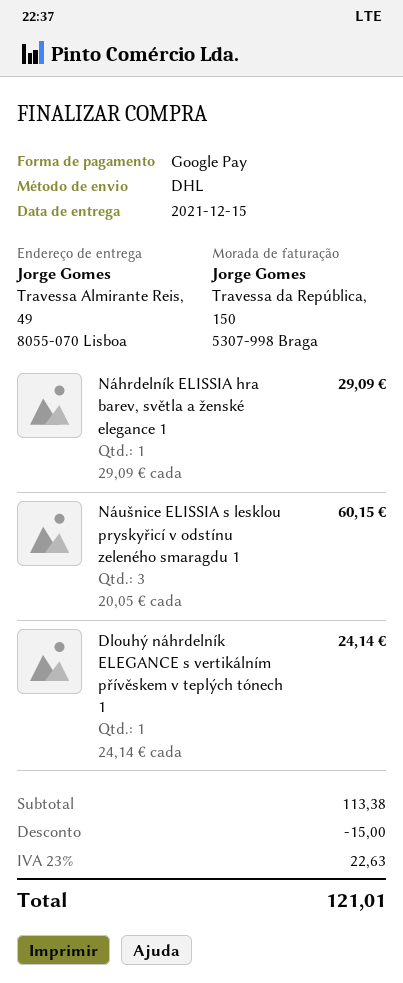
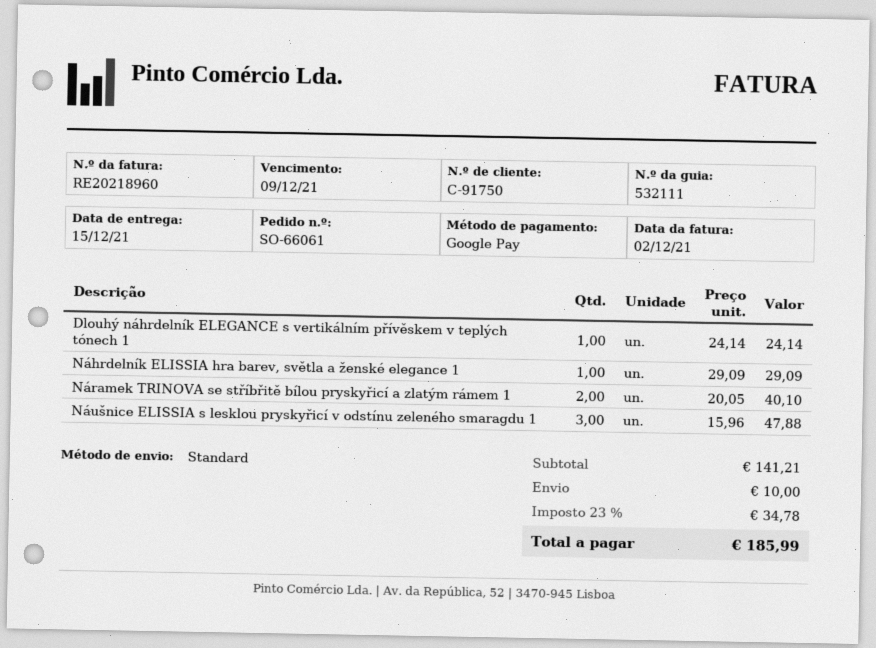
shipping method: DHL -> standard
Náušnice ELISSIA s lesklou pryskyřicí v odstínu zeleného smaragdu 1: 3 x 20.05 = 60.15 -> 3 x 15.96 = 47.88
Náramek TRINOVA se stříbřitě bílou pryskyřicí a zlatým rámem 1: none -> 2 x 20.05 = 40.10
subtotal: 113.38 -> 141.21
discount: 15.00 -> none
shipping: none -> 10.00
tax: 23% = 22.63 -> 23% = 34.78
total: 121.01 -> 185.99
□ □ □ □ □
EXERCISE PROMPT | Make an exact copy of the lines running from the one with "subtotal: 113.38 -> 141.21" to the last line of the listing, including both ends.

EXPECTED ANSWER |
subtotal: 113.38 -> 141.21
discount: 15.00 -> none
shipping: none -> 10.00
tax: 23% = 22.63 -> 23% = 34.78
total: 121.01 -> 185.99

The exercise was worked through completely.